SecureCRT is not affected by the Heartbleed vulnerability. SecureCRT for Windows provides TLS/SSL connectivity (Telnet over SSL protocol), but it does not use any OpenSSL libraries. SecureCRT for supported UNIX platforms does not provide support for Telnet over SSL protocol.
SecureFX on the Windows platform is not affected by the Heartbleed vulnerability. SecureFX for Windows provides TLS/SSL connectivity, but it does not use any OpenSSL libraries.
SecureFX for supported Mac/Linux platforms uses OpenSSL for FTPS protocol support and may be vulnerable to the Heartbleed vulnerability:
In addition to upgrading SecureFX or OpenSSL on vulnerable systems, it is recommended that any SSL certificates, including associated private keys, used by SecureFX be replaced and user passwords should be changed.

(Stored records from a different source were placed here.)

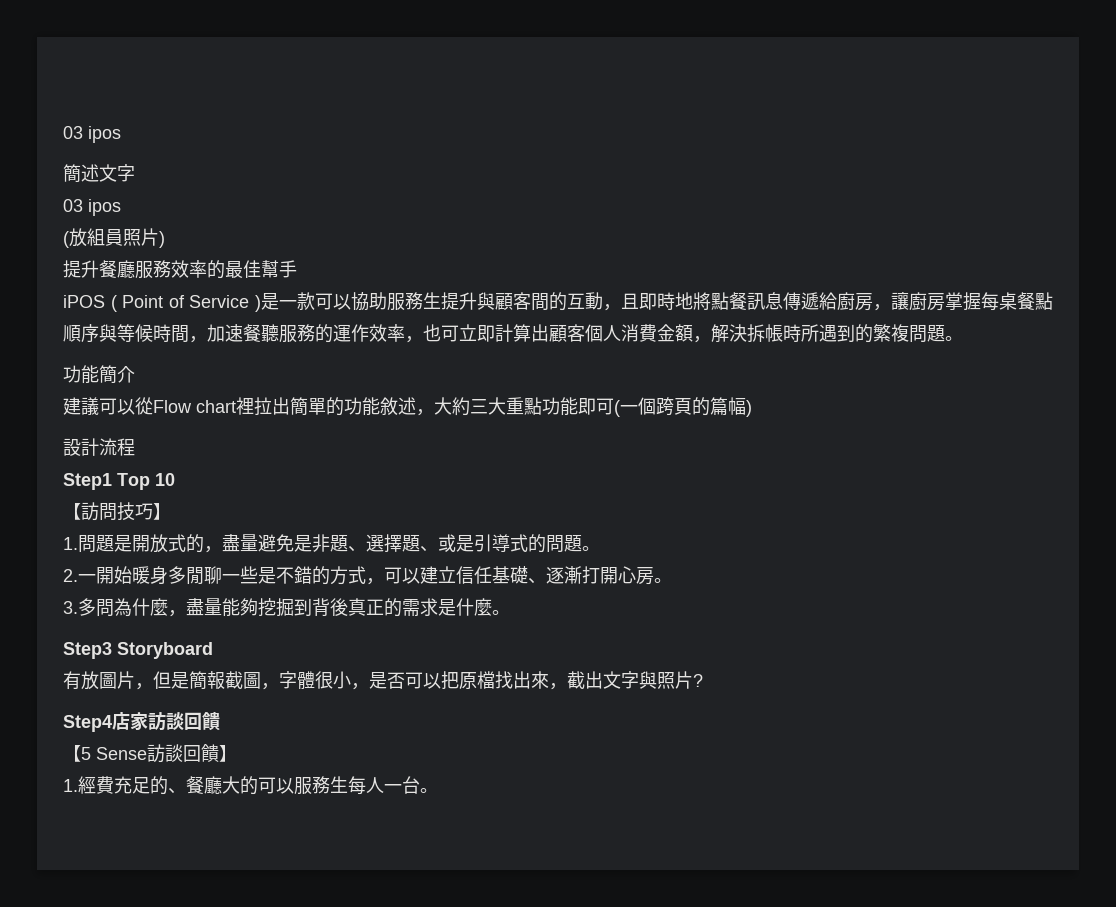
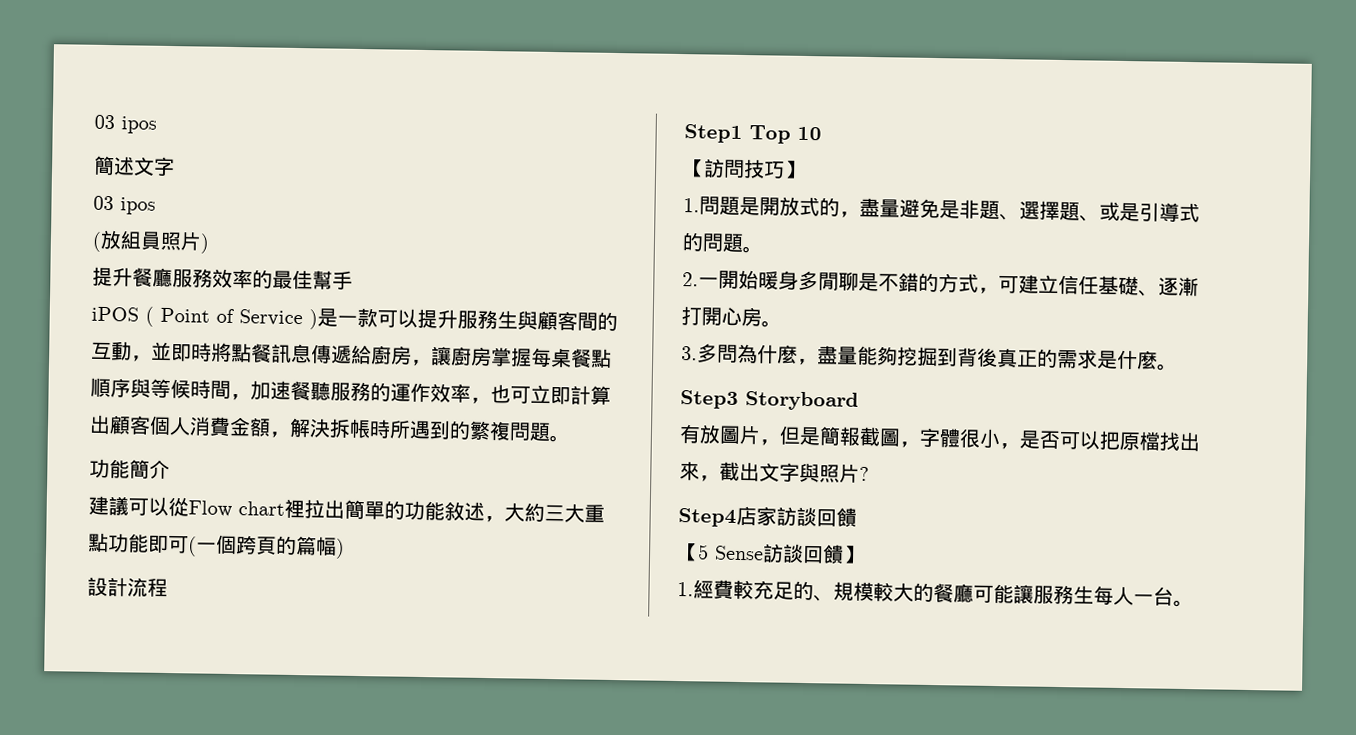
- iPOS ( Point of Service )是一款可以協助服務生提升與顧客間的互動，且即時地將點餐訊息傳遞給廚房，讓廚房掌握每桌餐點順序與等候時間，加速餐聽服務的運作效率，也可立即計算出顧客個人消費金額，解決拆帳時所遇到的繁複問題。
+ iPOS ( Point of Service )是一款可以提升服務生與顧客間的互動，並即時將點餐訊息傳遞給廚房，讓廚房掌握每桌餐點順序與等候時間，加速餐聽服務的運作效率，也可立即計算出顧客個人消費金額，解決拆帳時所遇到的繁複問題。
- 2.一開始暖身多閒聊一些是不錯的方式，可以建立信任基礎、逐漸打開心房。
+ 2.一開始暖身多閒聊是不錯的方式，可建立信任基礎、逐漸打開心房。
- 1.經費充足的、餐廳大的可以服務生每人一台。
+ 1.經費較充足的、規模較大的餐廳可能讓服務生每人一台。

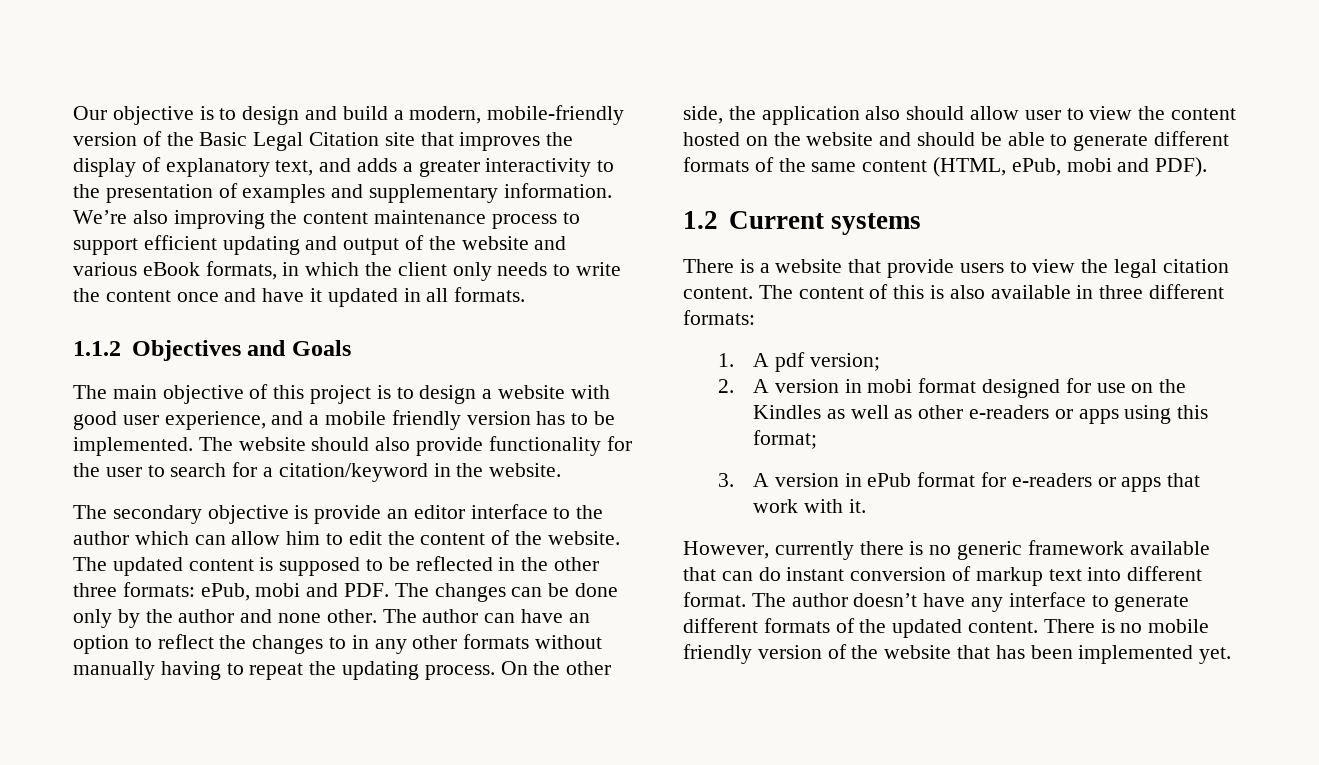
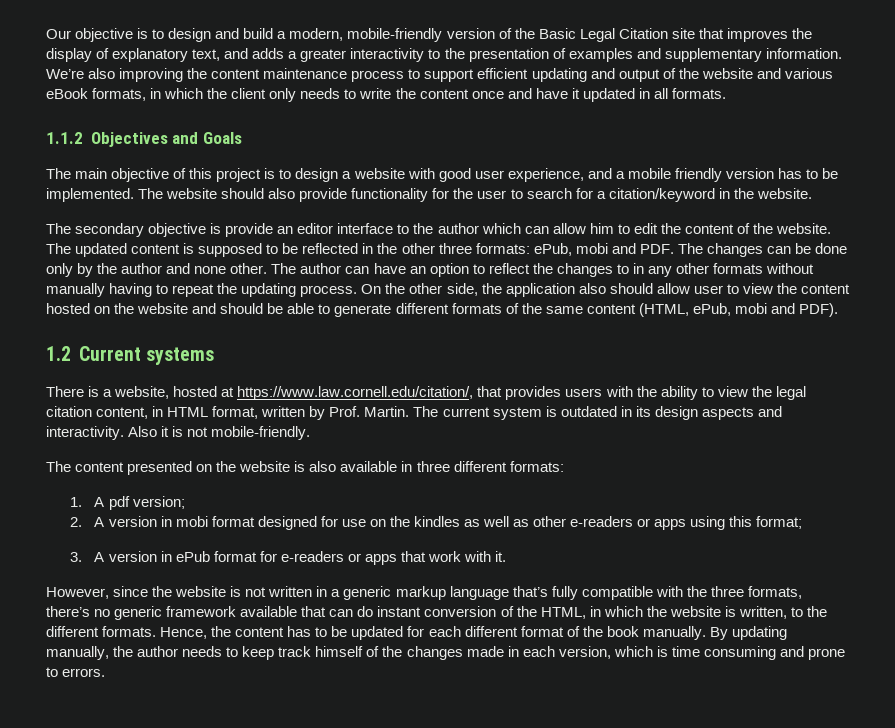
- There is a website that provide users to view the legal citation content. The content of this is also available in three different formats:
+ There is a website, hosted at https://www.law.cornell.edu/citation/, that provides users with the ability to view the legal citation content, in HTML format, written by Prof. Martin. The current system is outdated in its design aspects and interactivity. Also it is not mobile-friendly.
+ The content presented on the website is also available in three different formats:
- 2. A version in mobi format designed for use on the Kindles as well as other e-readers or apps using this format;
+ 2. A version in mobi format designed for use on the kindles as well as other e-readers or apps using this format;
- However, currently there is no generic framework available that can do instant conversion of markup text into different format. The author doesn’t have any interface to generate different formats of the updated content. There is no mobile friendly version of the website that has been implemented yet.
+ However, since the website is not written in a generic markup language that’s fully compatible with the three formats, there’s no generic framework available that can do instant conversion of the HTML, in which the website is written, to the different formats. Hence, the content has to be updated for each different format of the book manually. By updating manually, the author needs to keep track himself of the changes made in each version, which is time consuming and prone to errors.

|Operating System||OpenSSL Version||Linked||Vulnerable?||Action|
|Ubuntu and RHEL||1.0.1||Dynamic||Possible||Upgrade OpenSSL on OS to a non-vulnerable version|
|Mac OS X||1.0.1||Static|
(SecureFX 7.2.0 through 7.2.3 only)
|Yes||Upgrade to SecureFX 7.2.4 or later|
CERT published an advisory on this vulnerability on April 7, 2014.
CODENOMICON published an advisory on this vulnerability on April 15, 2014.